### Exercise:
From the listing below, retype exactly the line holding "position: absolute; left: 42px; top: 128px;", the line holding "width: 30px; height: 100%;", and the lines between them; skip everything else.
-- Data in this exercise follows --
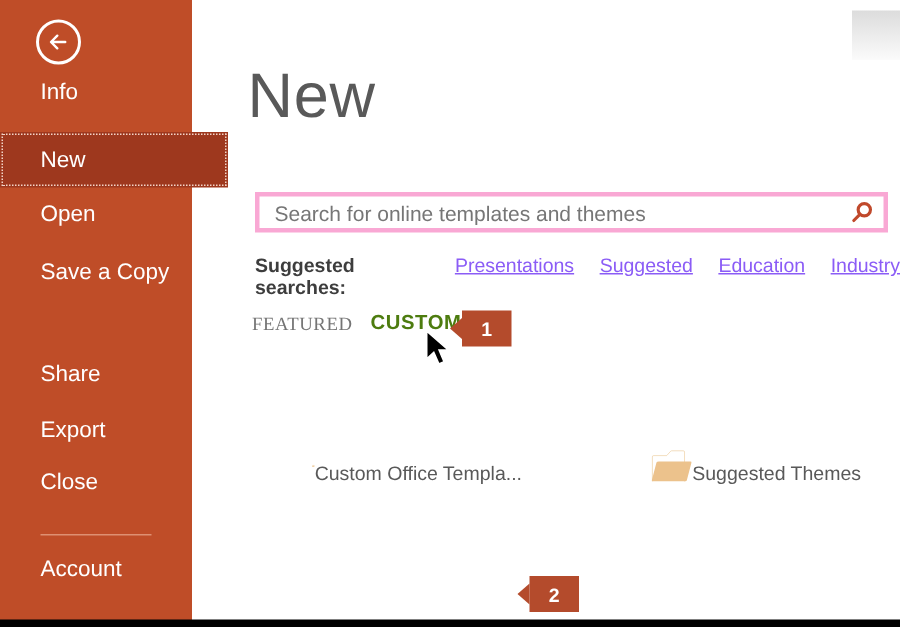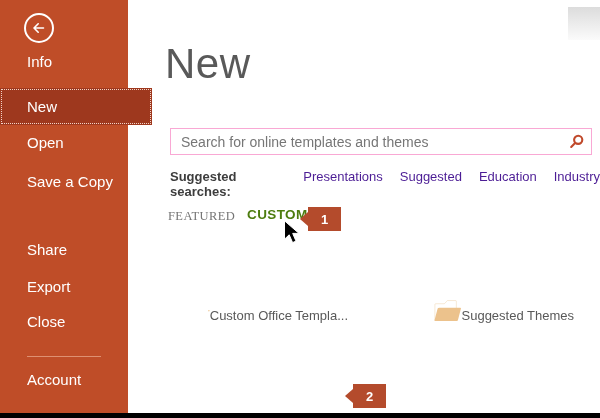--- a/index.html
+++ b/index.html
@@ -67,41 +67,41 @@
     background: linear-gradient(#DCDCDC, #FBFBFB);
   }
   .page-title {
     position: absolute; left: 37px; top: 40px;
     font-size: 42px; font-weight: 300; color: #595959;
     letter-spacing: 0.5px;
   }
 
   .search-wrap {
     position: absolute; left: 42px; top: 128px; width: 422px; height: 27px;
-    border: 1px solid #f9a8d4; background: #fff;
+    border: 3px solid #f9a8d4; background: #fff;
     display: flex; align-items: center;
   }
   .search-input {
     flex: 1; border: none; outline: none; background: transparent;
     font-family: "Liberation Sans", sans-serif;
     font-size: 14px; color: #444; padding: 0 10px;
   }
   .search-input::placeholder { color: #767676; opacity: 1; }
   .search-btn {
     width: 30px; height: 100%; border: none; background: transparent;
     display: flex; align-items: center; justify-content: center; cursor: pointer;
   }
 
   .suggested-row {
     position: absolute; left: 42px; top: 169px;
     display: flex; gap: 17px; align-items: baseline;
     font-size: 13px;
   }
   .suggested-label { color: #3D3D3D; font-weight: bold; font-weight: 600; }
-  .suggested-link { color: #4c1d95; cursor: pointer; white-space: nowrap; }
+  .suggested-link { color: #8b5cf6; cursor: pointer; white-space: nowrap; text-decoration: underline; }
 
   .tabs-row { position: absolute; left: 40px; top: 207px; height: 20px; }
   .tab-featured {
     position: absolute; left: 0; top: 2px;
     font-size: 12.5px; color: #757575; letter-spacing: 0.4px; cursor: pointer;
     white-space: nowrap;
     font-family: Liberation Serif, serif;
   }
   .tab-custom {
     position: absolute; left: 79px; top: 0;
-- Data in this exercise concluded --
-- Data in this exercise follows --
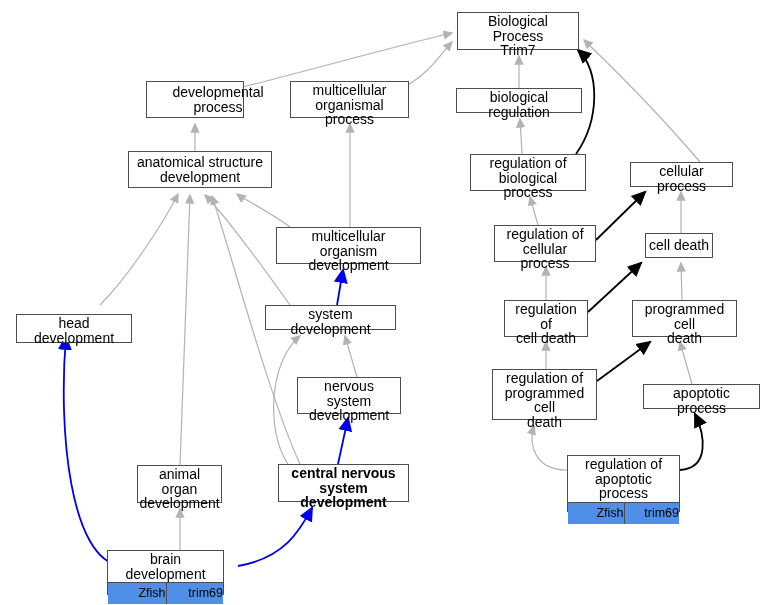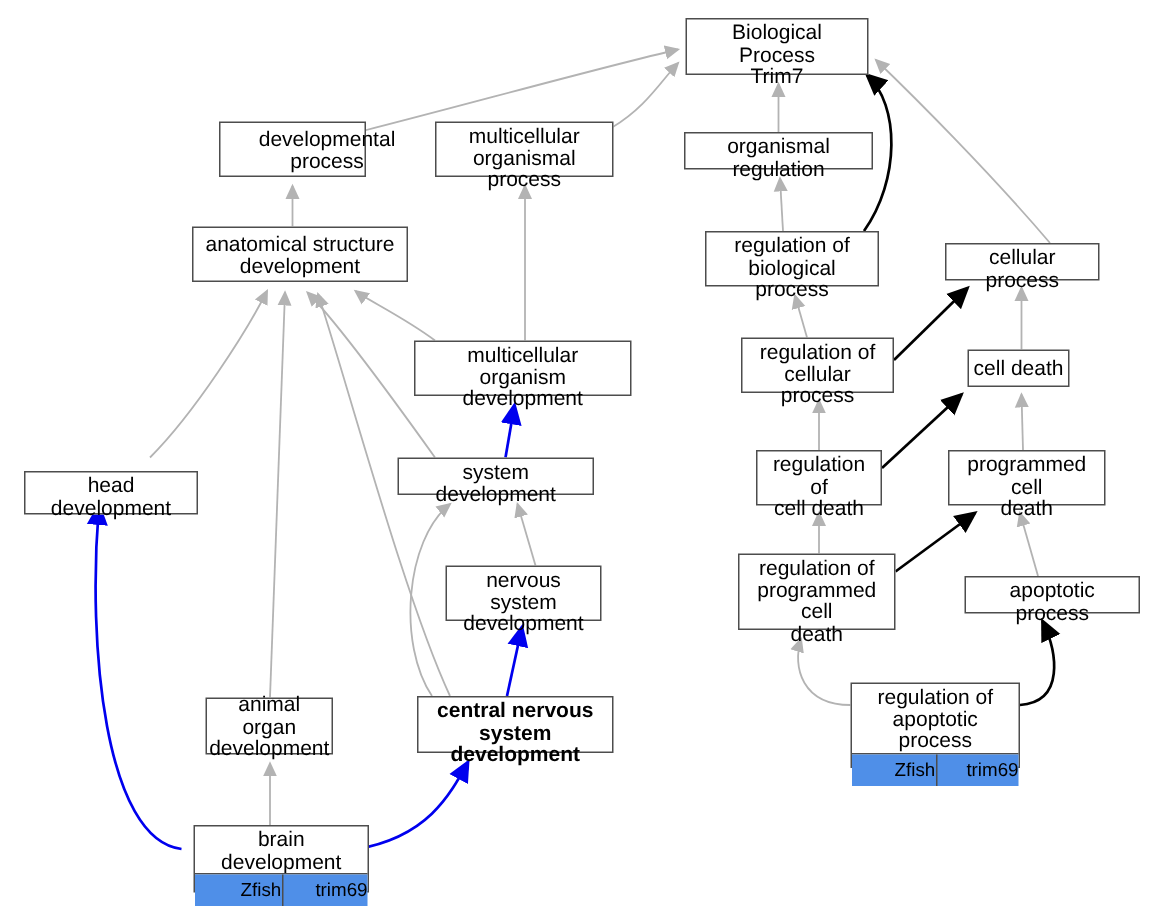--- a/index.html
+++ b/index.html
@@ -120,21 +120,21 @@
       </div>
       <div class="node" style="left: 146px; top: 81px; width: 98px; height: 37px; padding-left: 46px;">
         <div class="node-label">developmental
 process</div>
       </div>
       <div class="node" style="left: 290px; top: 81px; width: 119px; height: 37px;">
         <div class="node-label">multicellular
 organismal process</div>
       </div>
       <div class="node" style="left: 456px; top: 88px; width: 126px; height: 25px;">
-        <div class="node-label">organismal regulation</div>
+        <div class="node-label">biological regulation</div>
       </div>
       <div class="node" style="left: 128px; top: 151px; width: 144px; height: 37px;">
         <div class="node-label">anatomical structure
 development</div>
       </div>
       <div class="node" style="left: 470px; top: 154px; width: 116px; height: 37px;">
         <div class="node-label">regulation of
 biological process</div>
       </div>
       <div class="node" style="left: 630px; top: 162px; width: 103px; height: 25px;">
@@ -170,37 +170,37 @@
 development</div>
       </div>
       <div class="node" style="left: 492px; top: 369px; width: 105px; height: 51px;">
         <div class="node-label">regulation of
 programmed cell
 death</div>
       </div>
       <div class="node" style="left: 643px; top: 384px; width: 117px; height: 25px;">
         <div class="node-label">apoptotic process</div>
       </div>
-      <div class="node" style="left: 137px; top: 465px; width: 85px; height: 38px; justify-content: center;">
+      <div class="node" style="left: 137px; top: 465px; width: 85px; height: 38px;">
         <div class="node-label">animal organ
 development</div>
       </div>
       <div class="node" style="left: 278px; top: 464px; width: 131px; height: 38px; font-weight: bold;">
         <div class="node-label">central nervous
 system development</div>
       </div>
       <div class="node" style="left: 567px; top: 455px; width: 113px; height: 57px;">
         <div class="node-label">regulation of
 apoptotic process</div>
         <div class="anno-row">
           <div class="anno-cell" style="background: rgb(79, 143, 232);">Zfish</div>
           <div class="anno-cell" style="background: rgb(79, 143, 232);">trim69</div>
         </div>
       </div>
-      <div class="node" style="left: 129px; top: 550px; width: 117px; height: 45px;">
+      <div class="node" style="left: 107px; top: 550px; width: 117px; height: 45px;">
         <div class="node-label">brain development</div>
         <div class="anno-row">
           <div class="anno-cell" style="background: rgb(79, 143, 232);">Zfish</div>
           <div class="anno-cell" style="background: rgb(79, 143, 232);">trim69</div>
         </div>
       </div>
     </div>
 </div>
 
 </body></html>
-- Data in this exercise concluded --
### Exercise response:
     position: absolute; left: 42px; top: 128px; width: 422px; height: 27px;
-    border: 1px solid #f9a8d4; background: #fff;
+    border: 3px solid #f9a8d4; background: #fff;
     display: flex; align-items: center;
   }
   .search-input {
     flex: 1; border: none; outline: none; background: transparent;
     font-family: "Liberation Sans", sans-serif;
     font-size: 14px; color: #444; padding: 0 10px;
   }
   .search-input::placeholder { color: #767676; opacity: 1; }
   .search-btn {
     width: 30px; height: 100%; border: none; background: transparent;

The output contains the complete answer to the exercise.